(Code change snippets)
╭──
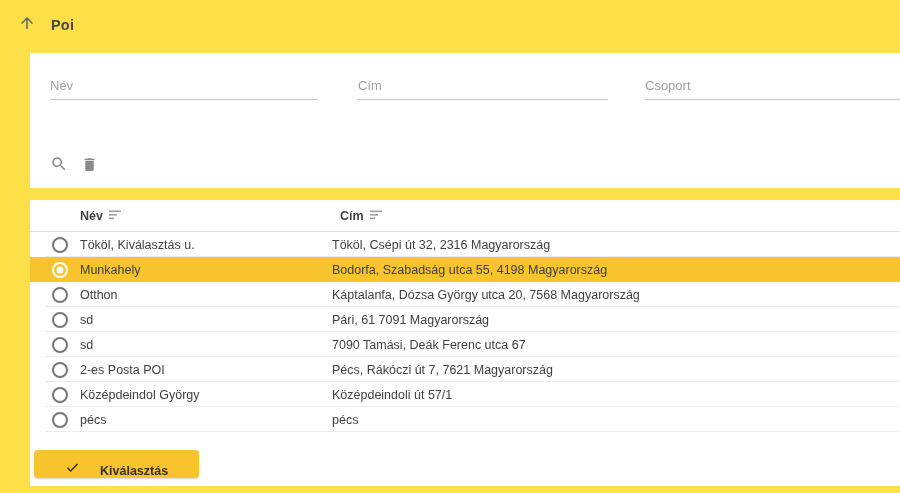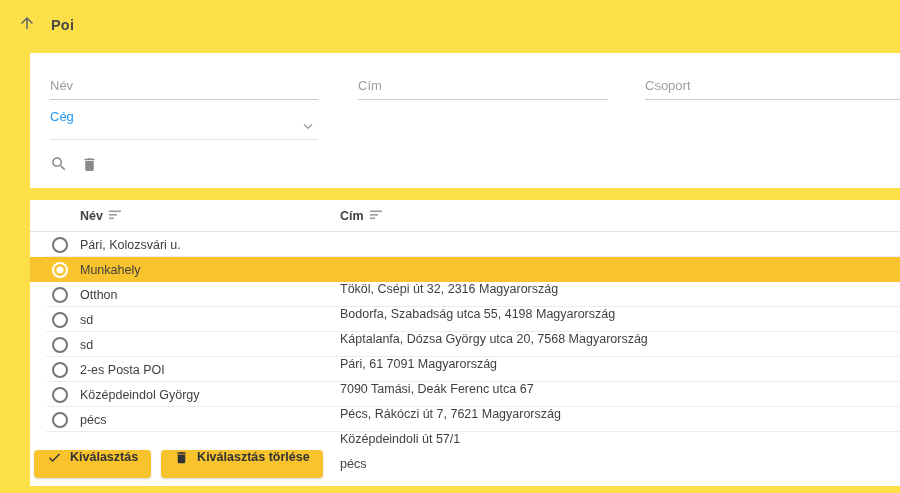--- a/index.html
+++ b/index.html
@@ -46,25 +46,25 @@
   .row { position:relative; height:25px; cursor:pointer; }
   .row .divider { position:absolute; left:16px; right:0; bottom:0; height:1px; background:#ececec; }
   .row.selected { background:#F8C32C; }
   .row.selected .divider { background:transparent; }
   .radio { position:absolute; left:22px; top:50%; transform:translateY(-50%);
            width:16px; height:16px; border:2px solid #767676; border-radius:50%; background:transparent; }
   .radio.checked { border-color:#ffffff; }
   .radio.checked::after { content:""; position:absolute; left:50%; top:50%;
            transform:translate(-50%,-50%); width:7px; height:7px; border-radius:50%; background:#ffffff; }
   .cell { position:absolute; top:50%; transform:translateY(-50%); font-size:12.5px; color:#3f3f3f; white-space:nowrap; }
-  .c-nev { left:50px; } .c-cim { left:310px;margin-top:44px; }
+  .c-nev { left:50px; } .c-cim { left:302px; }
 
   
   .footer-buttons { position:absolute; left:4px; top:250px; display:flex; gap:10px; }
-  .btn { display:flex; align-items:flex-start; gap:8px; height:28px; padding:0 13px;
+  .btn { display:flex; align-items:flex-end; gap:20px; height:28px; padding:0 31px;
          background:#F8C32C; border:none; border-radius:4px; cursor:pointer;
          font-family:"Liberation Sans", sans-serif; font-size:12.5px; font-weight:bold; color:#333333;
          box-shadow:0 1px 2px rgba(0,0,0,.18); }
 </style>
 </head>
 <body>
 
 <div class="page">
 
   <div class="topbar">
@@ -83,28 +83,20 @@
     <div class="mat-field f-nev">
       <input type="text" placeholder="Név" style="">
     </div>
     <div class="mat-field f-cim">
       <input type="text" placeholder="Cím" style="">
     </div>
     <div class="mat-field f-csoport">
       <input type="text" placeholder="Csoport" style="">
     </div>
 
-    <div class="select-field">
-      <span class="sel-label">Cég</span>
-      <span class="chevron">
-        <svg width="16" height="16" viewBox="0 0 24 24">
-            <polyline points="6,9.5 12,15.5 18,9.5" fill="none" stroke="#9e9e9e" stroke-width="2"></polyline>
-          </svg>
-      </span>
-    </div>
 
     <div class="icon-row">
       <button class="icon-btn">
         <span>
           <svg width="18" height="18" viewBox="0 0 24 24">
               <path fill="#8a8a8a" d="M15.5 14h-.79l-.28-.27C15.41 12.59 16 11.11 16 9.5 16 5.91 13.09 3 9.5 3S3 5.91 3 9.5 5.91 16 9.5 16c1.61 0 3.09-.59 4.23-1.57l.27.28v.79l5 4.99L20.49 19l-4.99-5zm-6 0C7.01 14 5 11.99 5 9.5S7.01 5 9.5 5 14 7.01 14 9.5 11.99 14 9.5 14z"></path>
             </svg>
         </span>
       </button>
       <button class="icon-btn">
@@ -142,21 +134,21 @@
                 <rect x="0" y="7.5" width="5" height="1.6"></rect>
               </g>
             </svg>
         </span>
       </div>
     </div>
 
     <div>
       <div class="row">
         <span class="radio"></span>
-        <span class="cell c-nev">Pári, Kolozsvári u.</span>
+        <span class="cell c-nev">Tököl, Kiválasztás u.</span>
         <span class="cell c-cim">Tököl, Csépi út 32, 2316 Magyarország</span>
         <span class="divider"></span>
       </div>
 
       <div class="row selected">
         <span class="radio checked"></span>
         <span class="cell c-nev">Munkahely</span>
         <span class="cell c-cim">Bodorfa, Szabadság utca 55, 4198 Magyarország</span>
         <span class="divider"></span>
       </div>
@@ -206,23 +198,15 @@
 
     <div class="footer-buttons">
       <button class="btn">
         <span>
           <svg width="15" height="15" viewBox="0 0 24 24">
               <path fill="none" stroke="#333333" stroke-width="2.4" d="M4 12.5l5 5 11-11"></path>
             </svg>
         </span>
         <span>Kiválasztás</span>
       </button>
-      <button class="btn">
-        <span>
-          <svg width="15" height="15" viewBox="0 0 24 24">
-              <path fill="#333333" d="M6 19c0 1.1.9 2 2 2h8c1.1 0 2-.9 2-2V7H6v12zM19 4h-3.5l-1-1h-5l-1 1H5v2h14V4z"></path>
-            </svg>
-        </span>
-        <span>Kiválasztás törlése</span>
-      </button>
     </div>
   </div>
 </div>
 
 </body></html>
╰──
● **What is needed**
Taking the entries above, print exactly the lines starting at the line with "-46,25 +46,25 @@" and ending at the line with "left:22px; top:50%; transform:translateY(-50%);", both included.

● **Solution to the exercise**
@@ -46,25 +46,25 @@
   .row { position:relative; height:25px; cursor:pointer; }
   .row .divider { position:absolute; left:16px; right:0; bottom:0; height:1px; background:#ececec; }
   .row.selected { background:#F8C32C; }
   .row.selected .divider { background:transparent; }
   .radio { position:absolute; left:22px; top:50%; transform:translateY(-50%);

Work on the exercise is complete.